Atmospheric Chemistry and Physics, vol. 12, issue 5 (2012) pp. 2603-2614
A large zonal asymmetry of ozone has been observed over Antarctica
during winter-spring, when the ozone hole develops. It is caused by a
planetary wave-driven displacement of the polar vortex. The total ozone
data by OMI (Ozone Monitoring Instrument) and the ozone profiles by MLS
(Microwave Limb Sounder) and GOMOS (Global Ozone Monitoring by
Occultation of Stars) were analysed to characterize the ozone zonal
asymmetry and the wave activity during Antarctic spring. Both total
ozone and profile data have shown a persistent zonal asymmetry over the
last years, which is usually observed from September to mid-December.

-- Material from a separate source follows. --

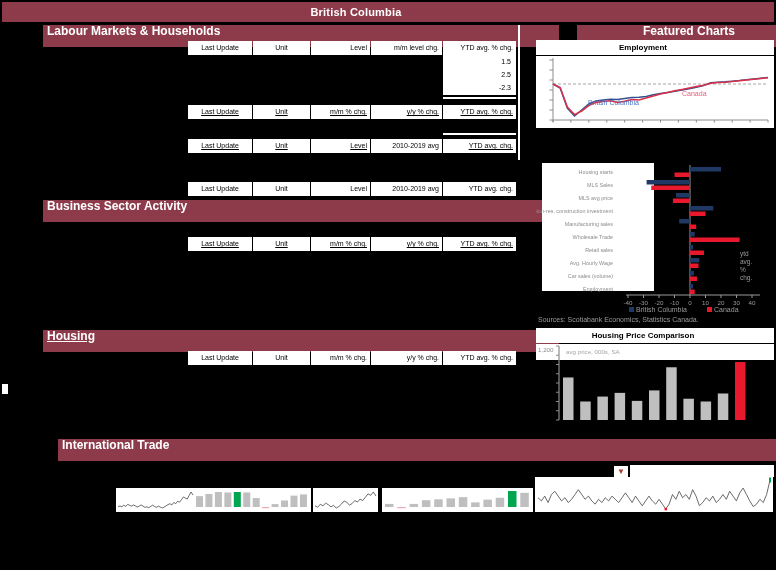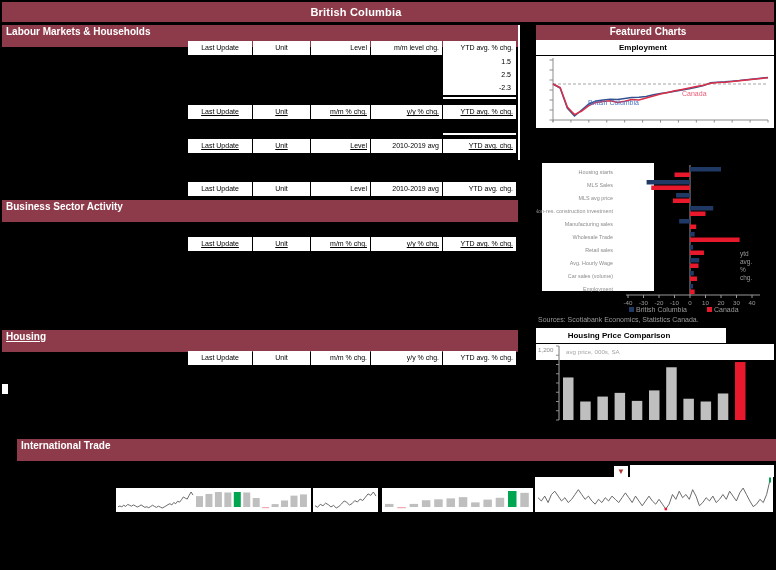"Labour Markets & Households" .secbar { font-size: 10px -> 12px; margin-left: none -> 41px }
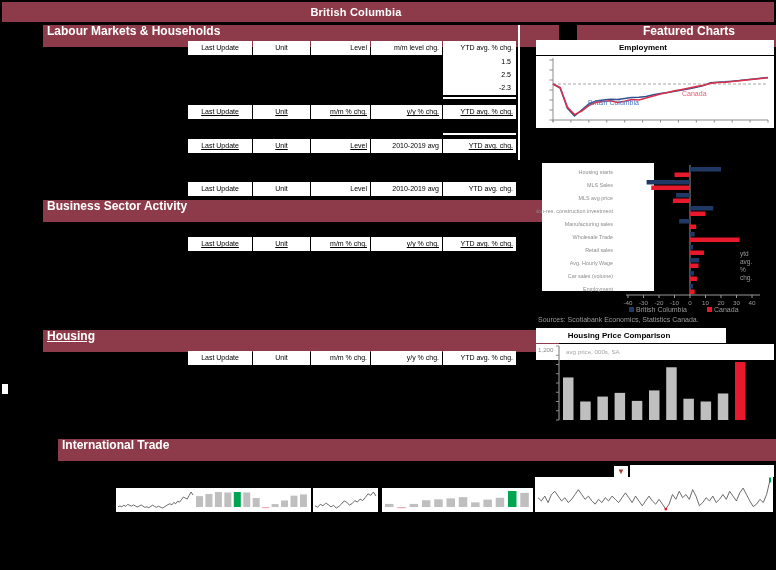"Housing Price Comparison" div.abs { width: 190px -> 238px }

The largest amplitudes of planetary waves at 65A degrees S (the
perturbations can achieve up to 50% of zonal mean values) is observed
in October. The wave activity is dominated by the quasi-stationary wave
1 component, while the wave 2 is mainly an eastward travelling wave.
Wave numbers 1 and 2 generally explain more than the 90% of the ozone
longitudinal variations. Both GOMOS and MLS ozone profile data show that
ozone zonal asymmetry covers the whole stratosphere and extends up to
the altitudes of 60-65 km. The wave amplitudes in ozone mixing ratio
decay with altitude, with maxima (up to 50%) below 30 km.
The characterization of the ozone zonal asymmetry has become important
in the climate research. The inclusion of the polar zonal asymmetry in
the climate models is essential for an accurate estimation of the future
temperature trends. This information might also be important for
retrieval algorithms that rely on ozone a priori information.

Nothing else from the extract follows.